A kernel variable can be optimized away because it is unused in your design, or compiler optimizations have transformed all uses of the variable such that it is unnecessary. The name of the optimized away variable is same as its name in your design.

7 Filter

Use the Kernel Memory List filter to selectively view the list of RAMs, ROMs, registers, and optimized away variables in your design.

When you clear the check box associated with an item in the filter, you hide all occurrences of that kind of item in the Kernel Memory List. Filter your Kernel Memory List to help you focus on a specific type of memory in your design.

Kernel Memory Viewer

In the Kernel Memory Viewer pane, you can view connections between loads and stores to specific logical ports on the banks in a memory system. You can also view the number of replicates and private copies created per bank for your memory system. You can see the following types of nodes in the Kernel Memory Viewer pane, depending on the kernel memory system and what you have selected in the Kernel Memory List pane:

Table 2.  Node Types Observed in the Kernel Memory Viewer Pane
Node Type Description
Memory node The memory system for a given variable in your design.
Bank node A bank in the memory system. A memory system contains at least one bank. A memory bank can connect to one or more port nodes. Only banks selected in the Kernel Memory List pane are shown.
Replication node A replication node shows memory bank replicates that are created to efficiently support multiple accesses to a local memory. A bank contains at least one replicate. You can view replicate nodes only when you view a memory bank by clicking its name in the Kernel Memory List pane.
Private-copy node A private-copy node shows private copies within a replicate that are created to allow simultaneous execution of multiple loop iterations. A replicate contains at least one private copy. You can view private-copy nodes only when you view a memory bank by clicking its name in the Kernel Memory List pane.
Port node

Each read or write access to a local memory is mapped to a port. The logical port for a bank. There are three types of port:

  • R: A read-only port
  • W: A write-only port
  • RW: A read and write port
LSU node A store (ST) or load (LD) node connected to the memory through port nodes.
Arbitration node An arbitration (ARB) node shows that LSUs compete for access to a shared port node, which can lead to stalls.
Port-sharing node A port-sharing node (SHARE) shows that LSUs have mutually exclusive access to a shared port node, so the load-store units are free from stalls.

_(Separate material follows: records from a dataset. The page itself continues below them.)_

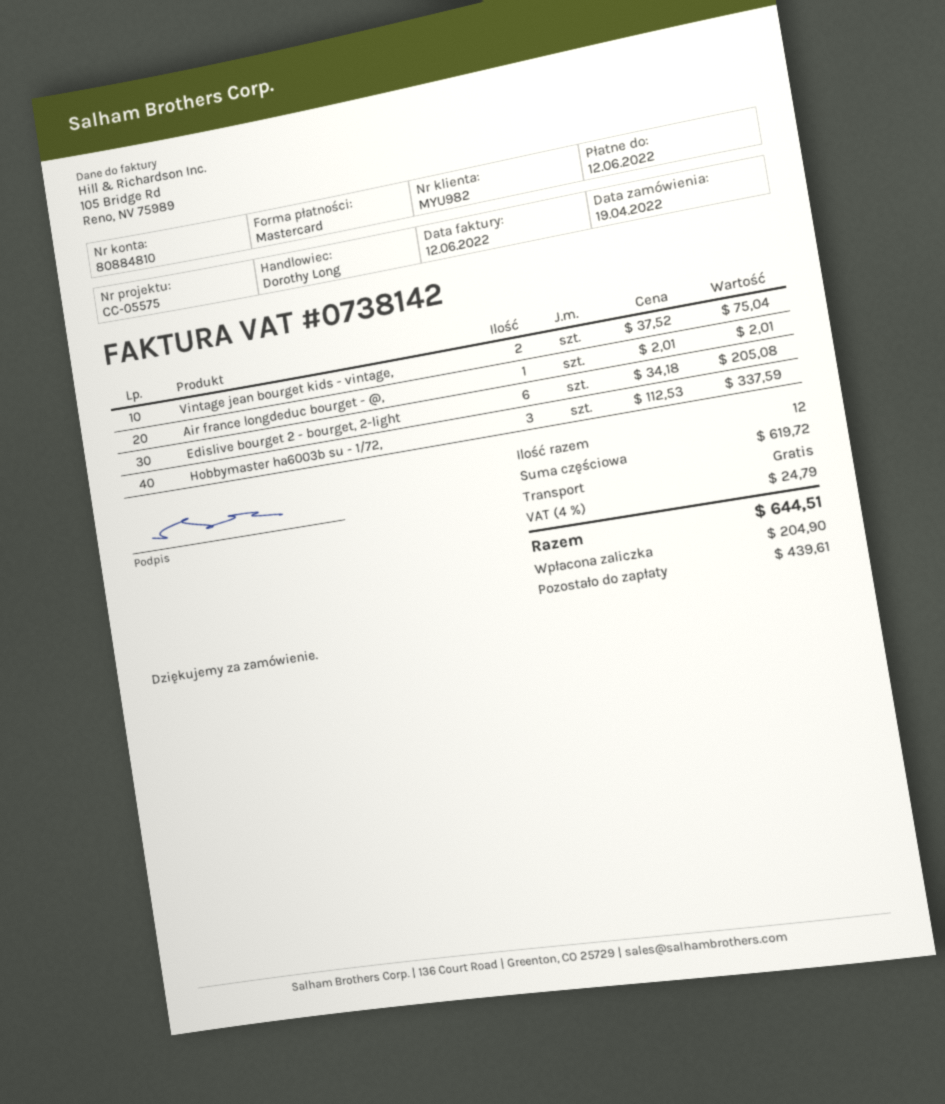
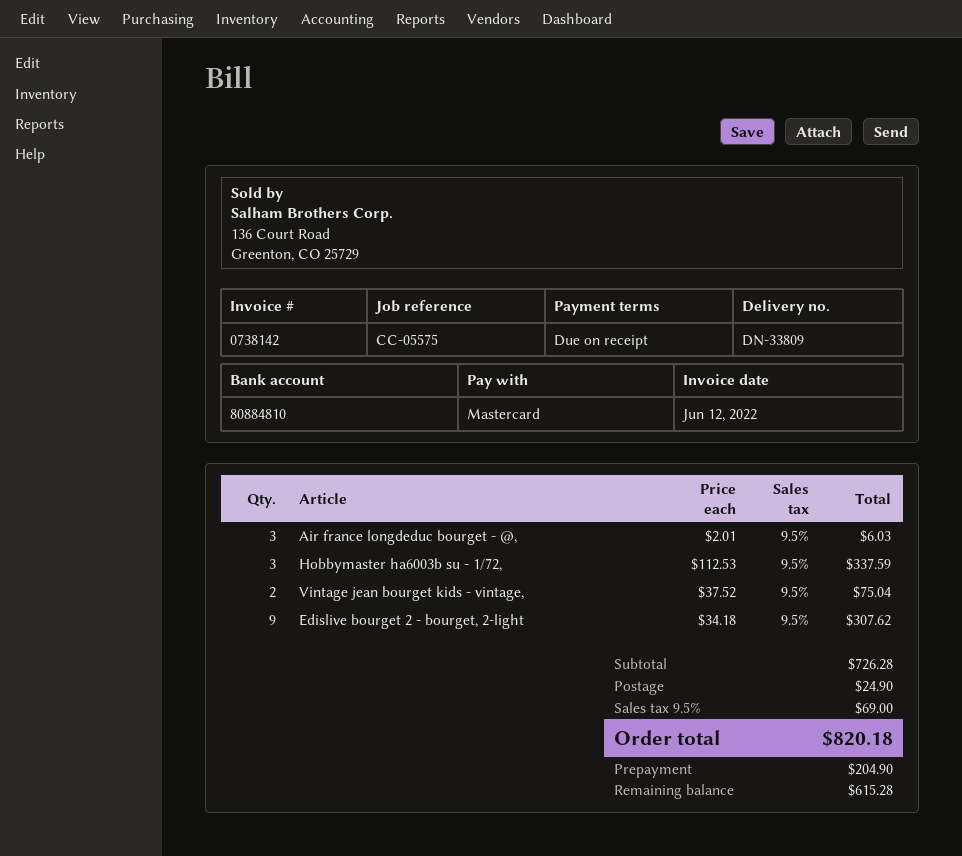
Air france longdeduc bourget - @,: 1 x 2.01 = 2.01 -> 3 x 2.01 = 6.03
Edislive bourget 2 - bourget, 2-light: 6 x 34.18 = 205.08 -> 9 x 34.18 = 307.62
subtotal: 619.72 -> 726.28
shipping: 0.00 -> 24.90
tax: 4% = 24.79 -> 9.5% = 69.00
total: 644.51 -> 820.18
balance: 439.61 -> 615.28

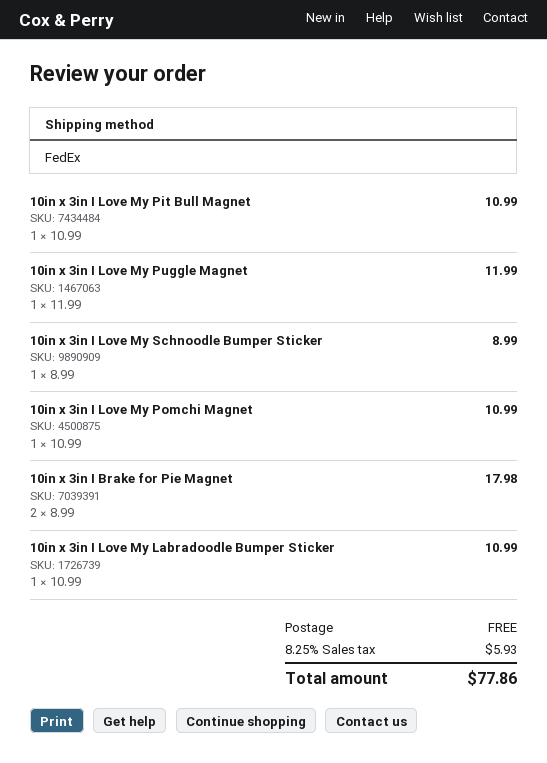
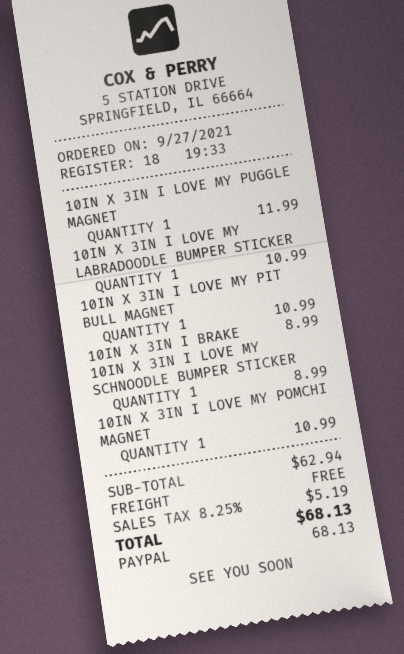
10in x 3in I Brake for Pie Magnet: 2 for 17.98 -> 1 for 8.99
tax: 8.25% = 5.93 -> 8.25% = 5.19
total: 77.86 -> 68.13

Within the graphical representation of a memory in the Kernel Memory View pane, you can do the following:

  • Hover over any node to view the attributes of that node.
  • Hover over an LSU node to highlight the path from the LSU node to all ports that the LSU connects to.
  • Hover over a port node to highlight the path from the port node to all LSUs that read or write to the port node.
  • Click a node to select it and display the node attributes in the Details pane.

The following images illustrate examples of what you see in the Kernel Memory Viewer:

Figure 21. Logical Representation of a Memory in Kernel Memory Viewer Pane
Figure 22. Bank View of a Memory Bank in Kernel Memory Viewer Pane

Code View

The code view pane displays your source code. When you select a memory or a bank in the Kernel Memory Viewer pane, the code view pane highlights the line of your code where you declared the memory.

Details

The Details pane shows the attributes of the node selected in the Kernel Memory Viewer pane. For example, when you select a memory in a kernel, the Details pane displays information such as:
  • width and depths of the memory banks
  • memory layout
  • address-bit mapping
  • memory attributes that you specified in your source code

The content of the Details pane persists until you select a different node in the Kernel Memory Viewer pane.